Required action →
Nothing should be left out. Give all the data again exactly as written.

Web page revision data
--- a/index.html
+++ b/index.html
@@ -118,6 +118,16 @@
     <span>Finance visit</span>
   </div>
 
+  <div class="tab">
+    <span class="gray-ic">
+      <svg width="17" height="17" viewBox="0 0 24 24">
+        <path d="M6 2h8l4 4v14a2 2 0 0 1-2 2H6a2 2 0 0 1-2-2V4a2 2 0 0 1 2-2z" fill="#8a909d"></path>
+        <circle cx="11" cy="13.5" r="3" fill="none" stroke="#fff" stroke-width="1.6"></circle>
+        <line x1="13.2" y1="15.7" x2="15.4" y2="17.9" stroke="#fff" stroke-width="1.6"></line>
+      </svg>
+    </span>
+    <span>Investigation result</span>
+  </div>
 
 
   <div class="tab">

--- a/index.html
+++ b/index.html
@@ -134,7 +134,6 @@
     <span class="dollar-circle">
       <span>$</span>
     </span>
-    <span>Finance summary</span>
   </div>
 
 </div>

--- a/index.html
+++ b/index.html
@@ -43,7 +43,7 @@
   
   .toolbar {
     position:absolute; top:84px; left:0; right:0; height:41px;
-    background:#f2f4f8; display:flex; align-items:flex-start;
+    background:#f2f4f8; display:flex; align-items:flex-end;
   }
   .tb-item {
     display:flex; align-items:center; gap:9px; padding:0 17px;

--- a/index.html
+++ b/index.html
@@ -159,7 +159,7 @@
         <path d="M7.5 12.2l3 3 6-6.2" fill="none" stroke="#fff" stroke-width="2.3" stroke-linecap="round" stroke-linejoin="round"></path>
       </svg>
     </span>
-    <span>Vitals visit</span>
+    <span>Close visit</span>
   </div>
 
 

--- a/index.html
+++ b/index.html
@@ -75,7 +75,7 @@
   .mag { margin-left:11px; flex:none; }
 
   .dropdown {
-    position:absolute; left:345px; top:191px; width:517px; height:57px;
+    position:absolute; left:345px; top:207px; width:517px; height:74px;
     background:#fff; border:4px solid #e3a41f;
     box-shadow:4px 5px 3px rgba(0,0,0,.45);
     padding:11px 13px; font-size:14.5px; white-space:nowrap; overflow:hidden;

Task answer →
--- a/index.html
+++ b/index.html
@@ -118,6 +118,16 @@
     <span>Finance visit</span>
   </div>
 
+  <div class="tab">
+    <span class="gray-ic">
+      <svg width="17" height="17" viewBox="0 0 24 24">
+        <path d="M6 2h8l4 4v14a2 2 0 0 1-2 2H6a2 2 0 0 1-2-2V4a2 2 0 0 1 2-2z" fill="#8a909d"></path>
+        <circle cx="11" cy="13.5" r="3" fill="none" stroke="#fff" stroke-width="1.6"></circle>
+        <line x1="13.2" y1="15.7" x2="15.4" y2="17.9" stroke="#fff" stroke-width="1.6"></line>
+      </svg>
+    </span>
+    <span>Investigation result</span>
+  </div>
 
 
   <div class="tab">

--- a/index.html
+++ b/index.html
@@ -134,7 +134,6 @@
     <span class="dollar-circle">
       <span>$</span>
     </span>
-    <span>Finance summary</span>
   </div>
 
 </div>

--- a/index.html
+++ b/index.html
@@ -43,7 +43,7 @@
   
   .toolbar {
     position:absolute; top:84px; left:0; right:0; height:41px;
-    background:#f2f4f8; display:flex; align-items:flex-start;
+    background:#f2f4f8; display:flex; align-items:flex-end;
   }
   .tb-item {
     display:flex; align-items:center; gap:9px; padding:0 17px;

--- a/index.html
+++ b/index.html
@@ -159,7 +159,7 @@
         <path d="M7.5 12.2l3 3 6-6.2" fill="none" stroke="#fff" stroke-width="2.3" stroke-linecap="round" stroke-linejoin="round"></path>
       </svg>
     </span>
-    <span>Vitals visit</span>
+    <span>Close visit</span>
   </div>
 
 

--- a/index.html
+++ b/index.html
@@ -75,7 +75,7 @@
   .mag { margin-left:11px; flex:none; }
 
   .dropdown {
-    position:absolute; left:345px; top:191px; width:517px; height:57px;
+    position:absolute; left:345px; top:207px; width:517px; height:74px;
     background:#fff; border:4px solid #e3a41f;
     box-shadow:4px 5px 3px rgba(0,0,0,.45);
     padding:11px 13px; font-size:14.5px; white-space:nowrap; overflow:hidden;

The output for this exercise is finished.